◆ Assignment:
Given the material below, return only the lines starting at the line with "color: #be185d ->" and ending at the line with "нового подключения или", exactly as they appear.
━━━━━ Data excerpts ━━━━━
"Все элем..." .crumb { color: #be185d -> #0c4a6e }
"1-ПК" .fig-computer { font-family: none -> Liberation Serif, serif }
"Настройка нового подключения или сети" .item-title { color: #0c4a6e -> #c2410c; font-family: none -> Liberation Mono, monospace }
━━━━━
━━━━━ Data excerpts ━━━━━
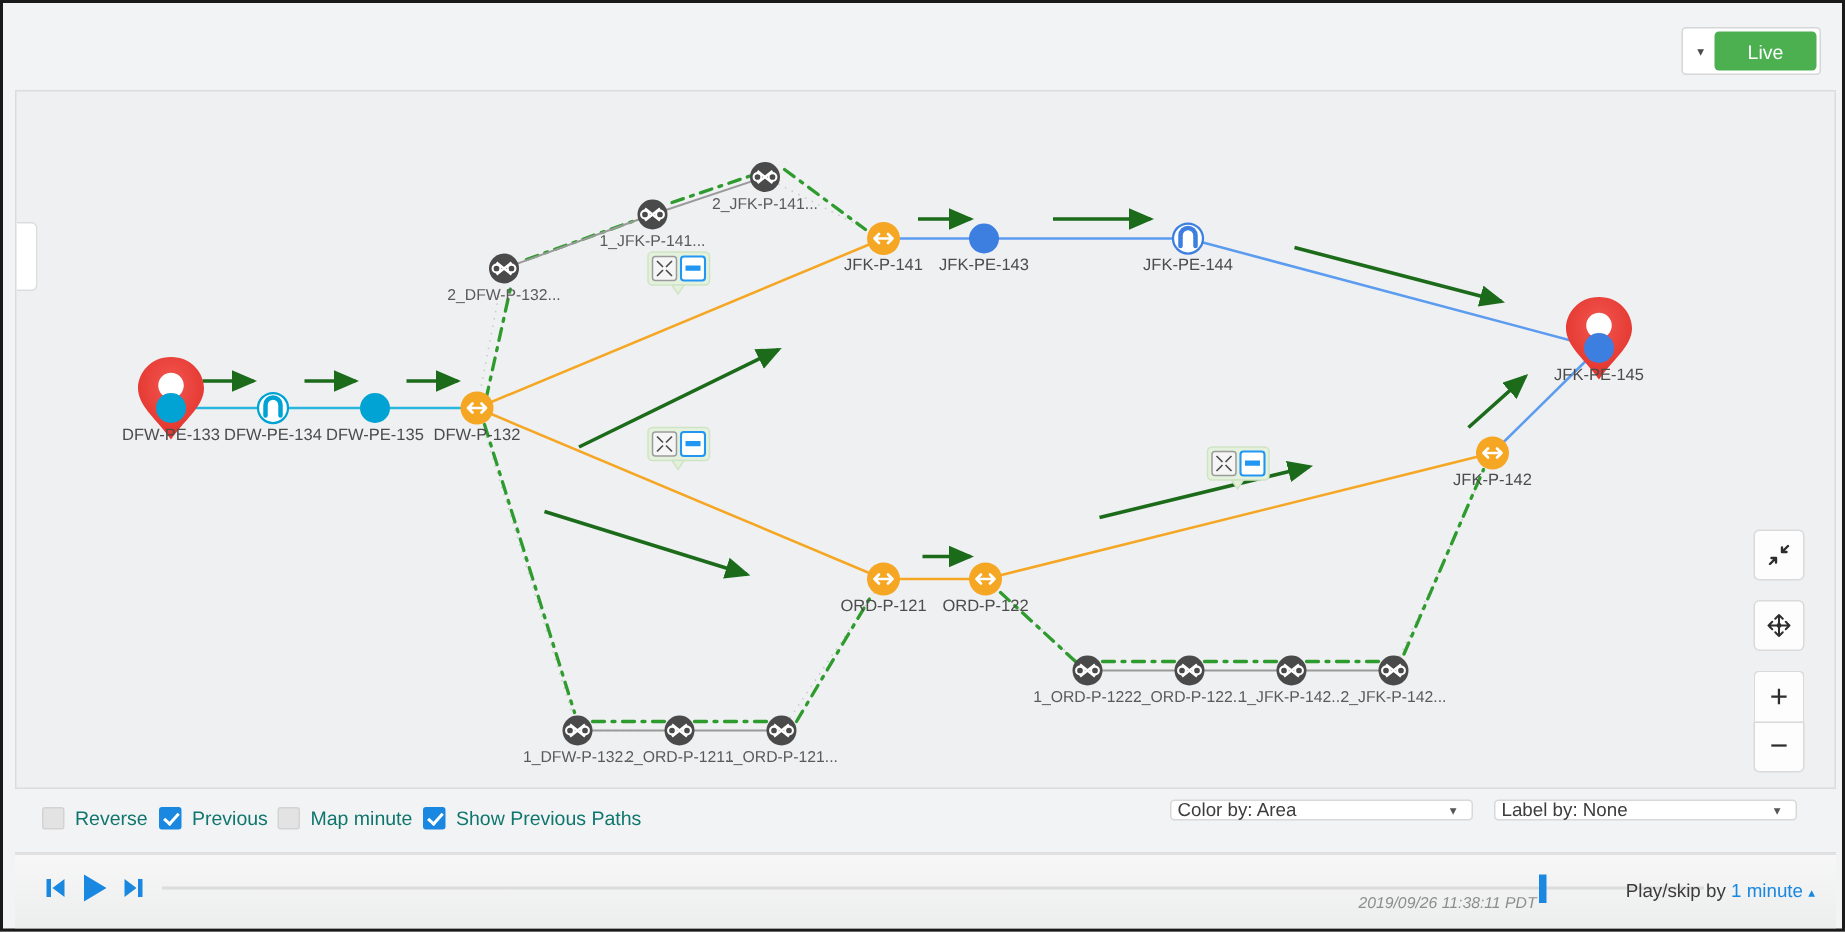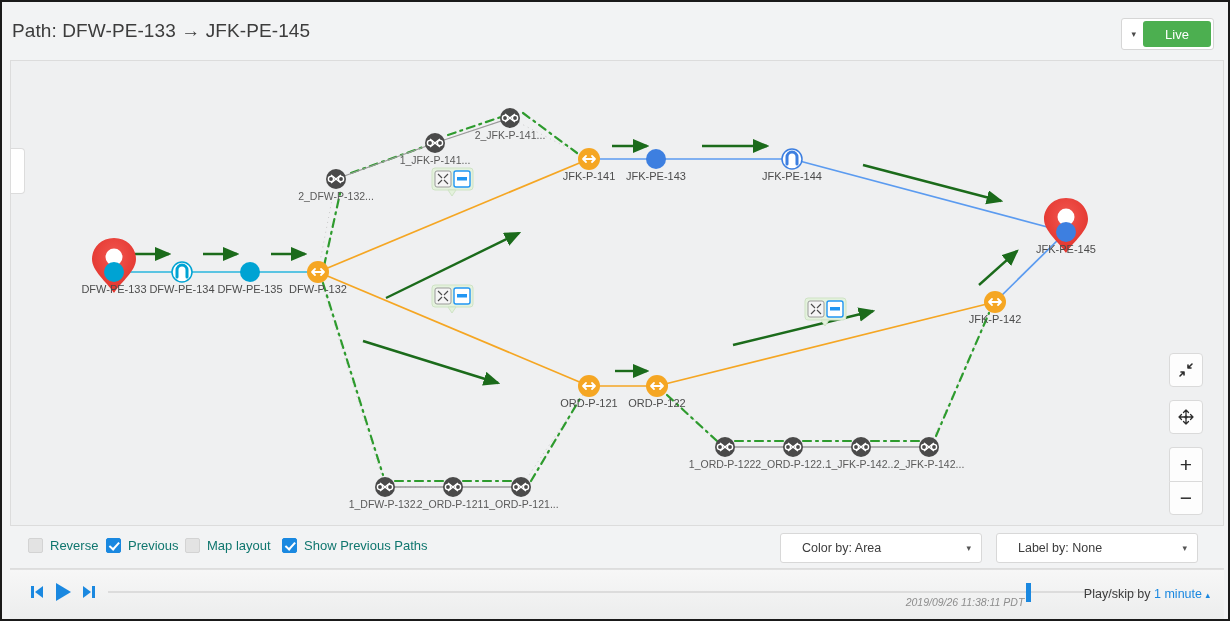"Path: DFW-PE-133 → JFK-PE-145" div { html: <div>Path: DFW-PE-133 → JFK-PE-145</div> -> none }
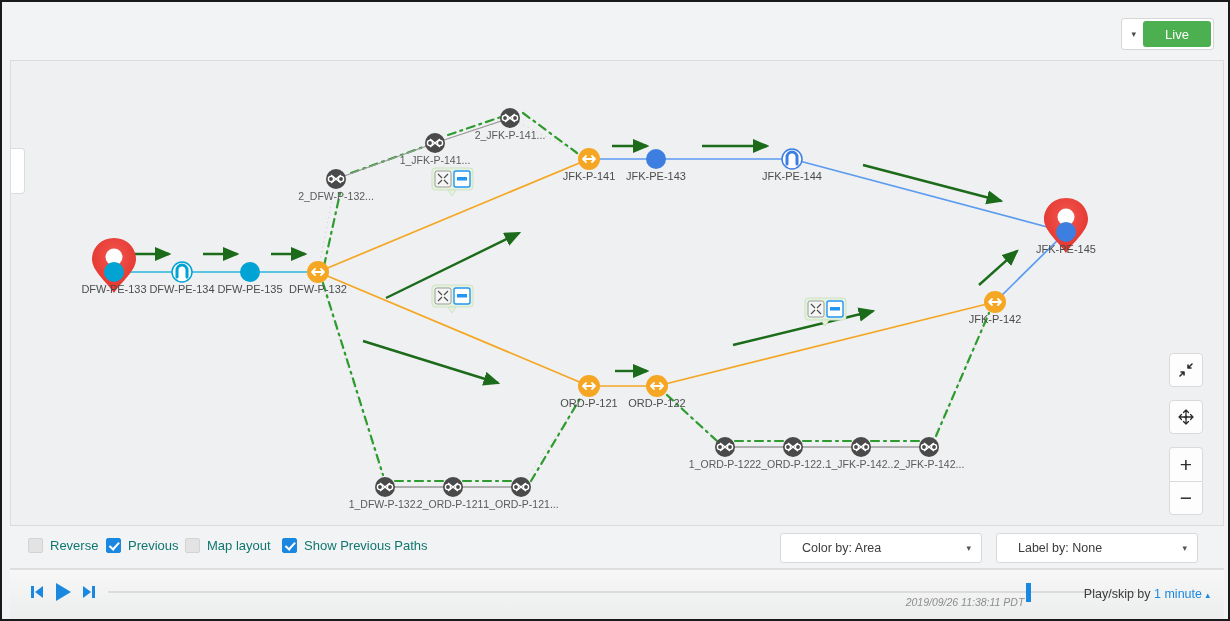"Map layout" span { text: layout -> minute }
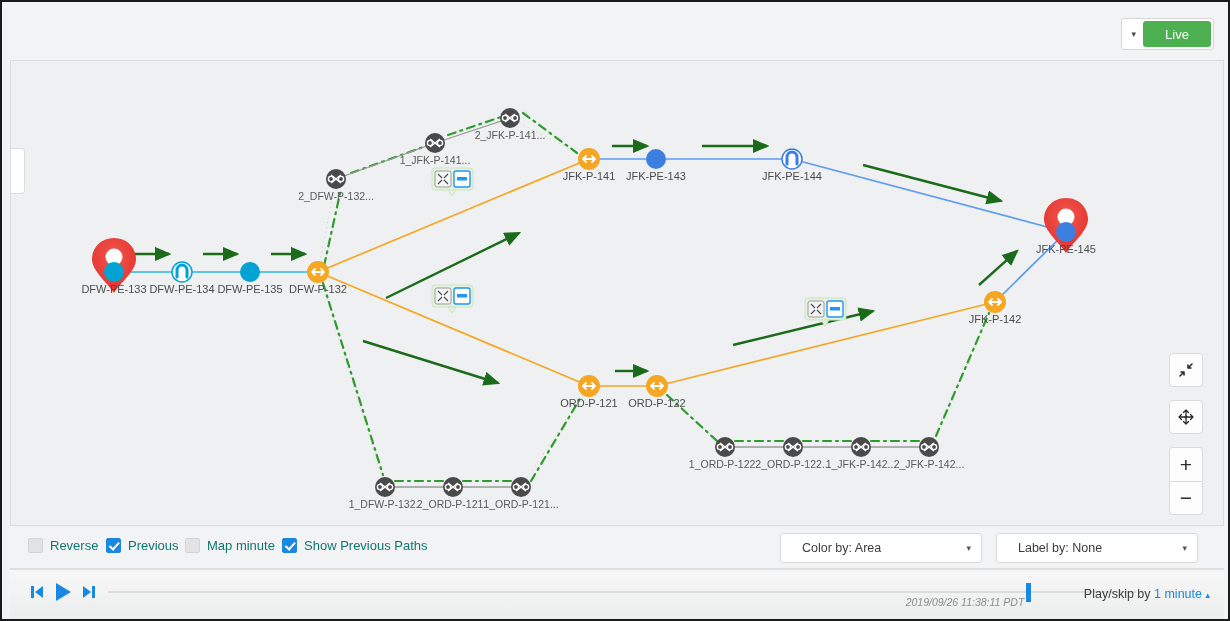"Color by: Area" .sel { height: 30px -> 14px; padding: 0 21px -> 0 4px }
━━━━━
━━━━━ Data excerpts ━━━━━
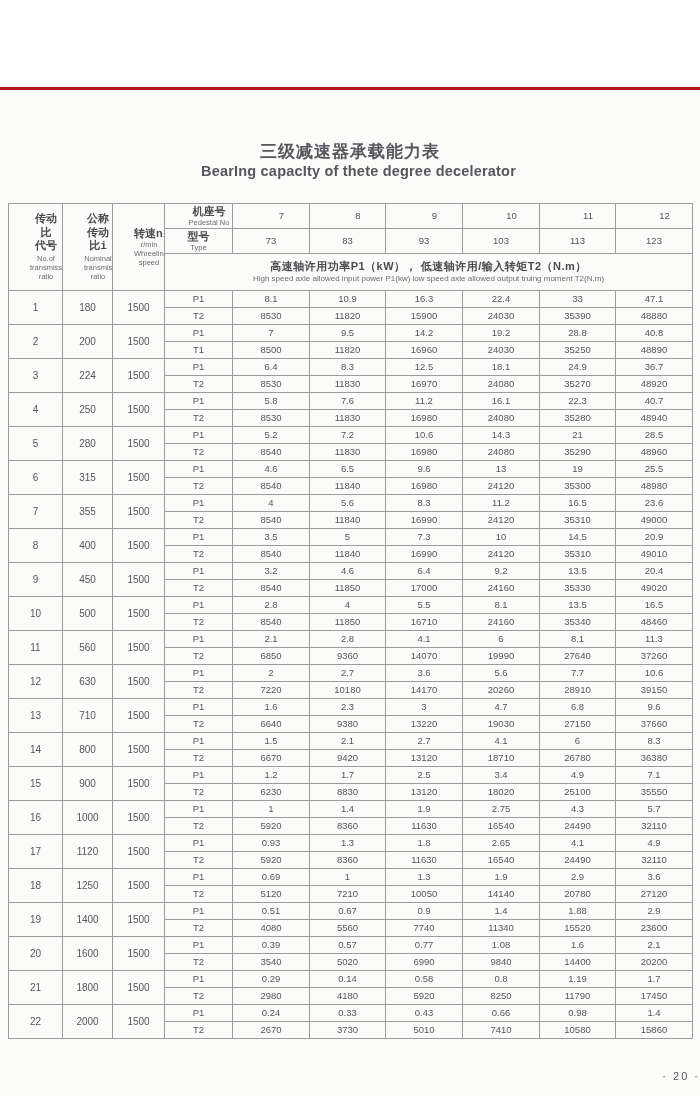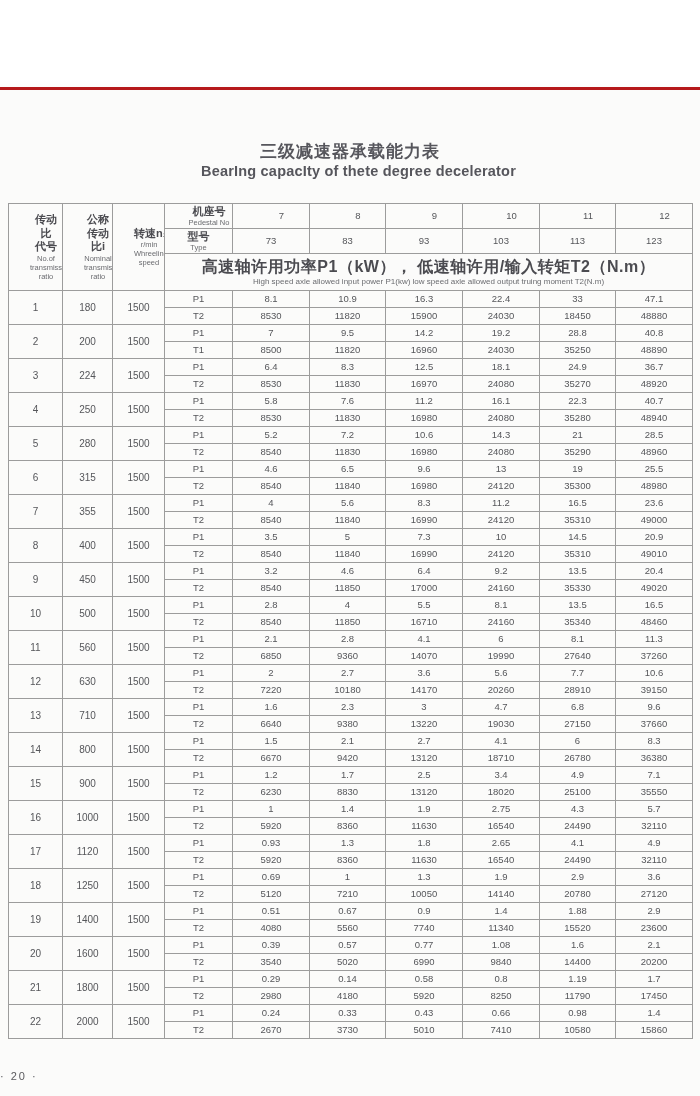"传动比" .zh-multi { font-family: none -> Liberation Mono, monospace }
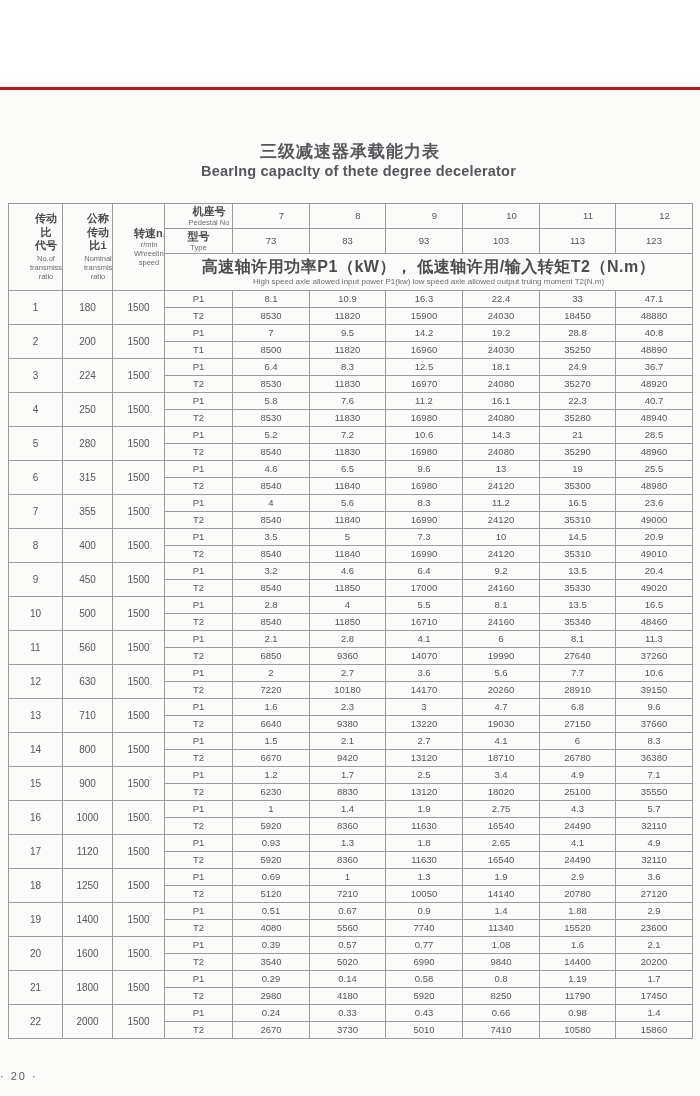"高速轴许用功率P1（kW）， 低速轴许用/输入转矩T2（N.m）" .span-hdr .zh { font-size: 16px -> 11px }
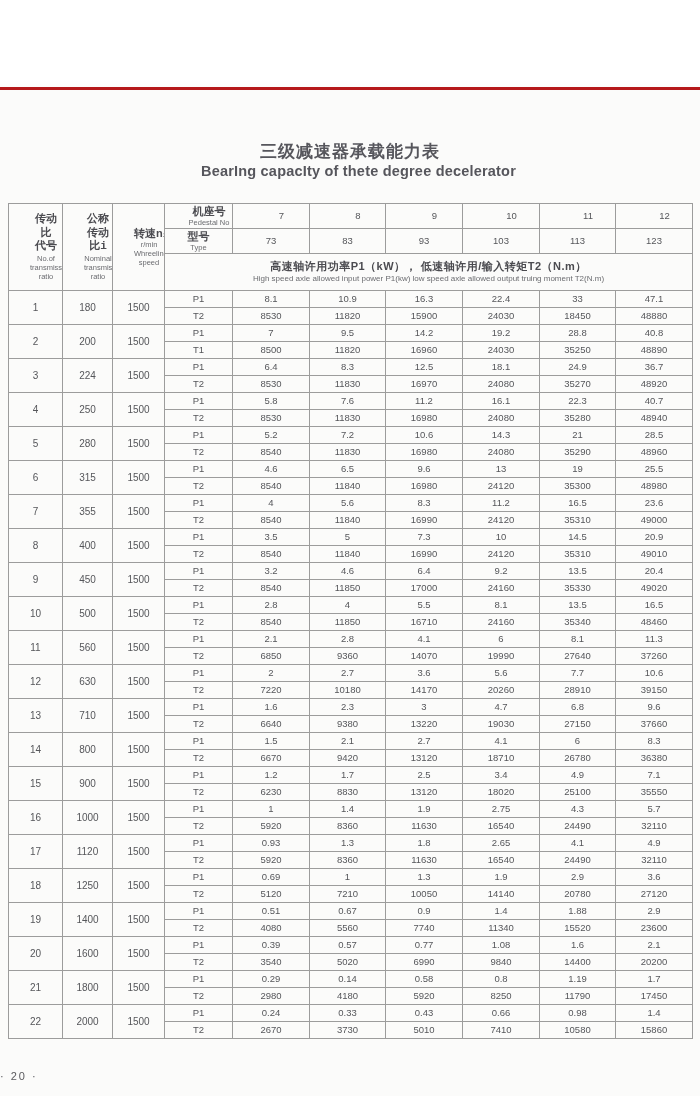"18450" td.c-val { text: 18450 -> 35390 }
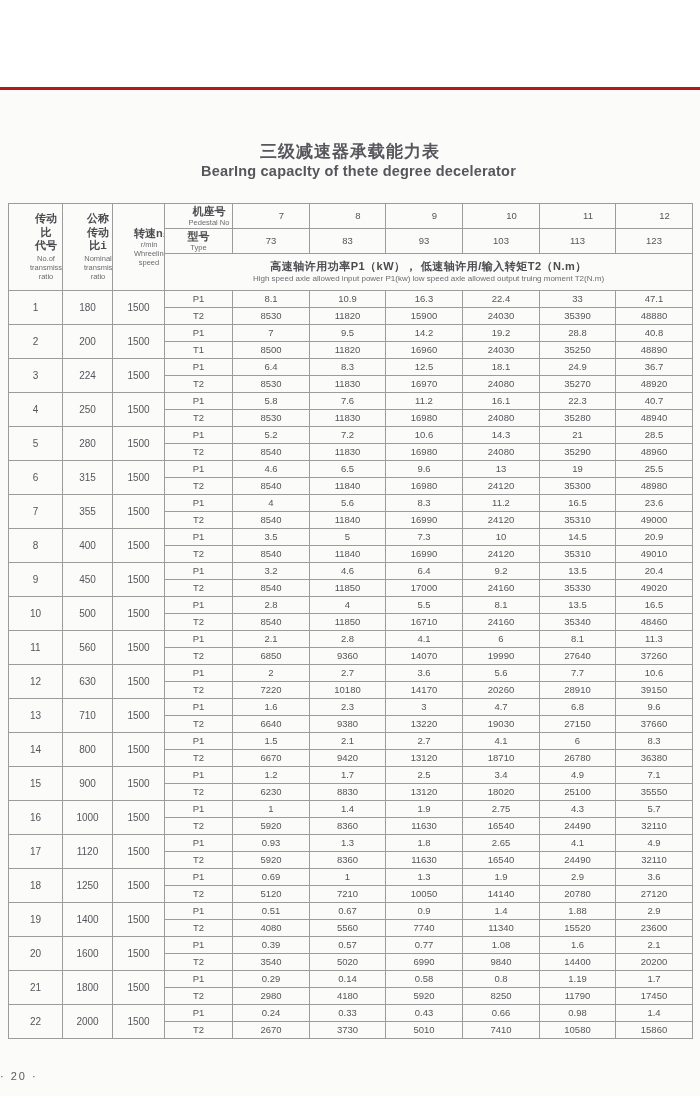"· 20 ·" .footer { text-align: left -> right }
━━━━━
◆ Result of the exercise:
"Все элем..." .crumb { color: #be185d -> #0c4a6e }
"1-ПК" .fig-computer { font-family: none -> Liberation Serif, serif }
"Настройка нового подключения или сети" .item-title { color: #0c4a6e -> #c2410c; font-family: none -> Liberation Mono, monospace }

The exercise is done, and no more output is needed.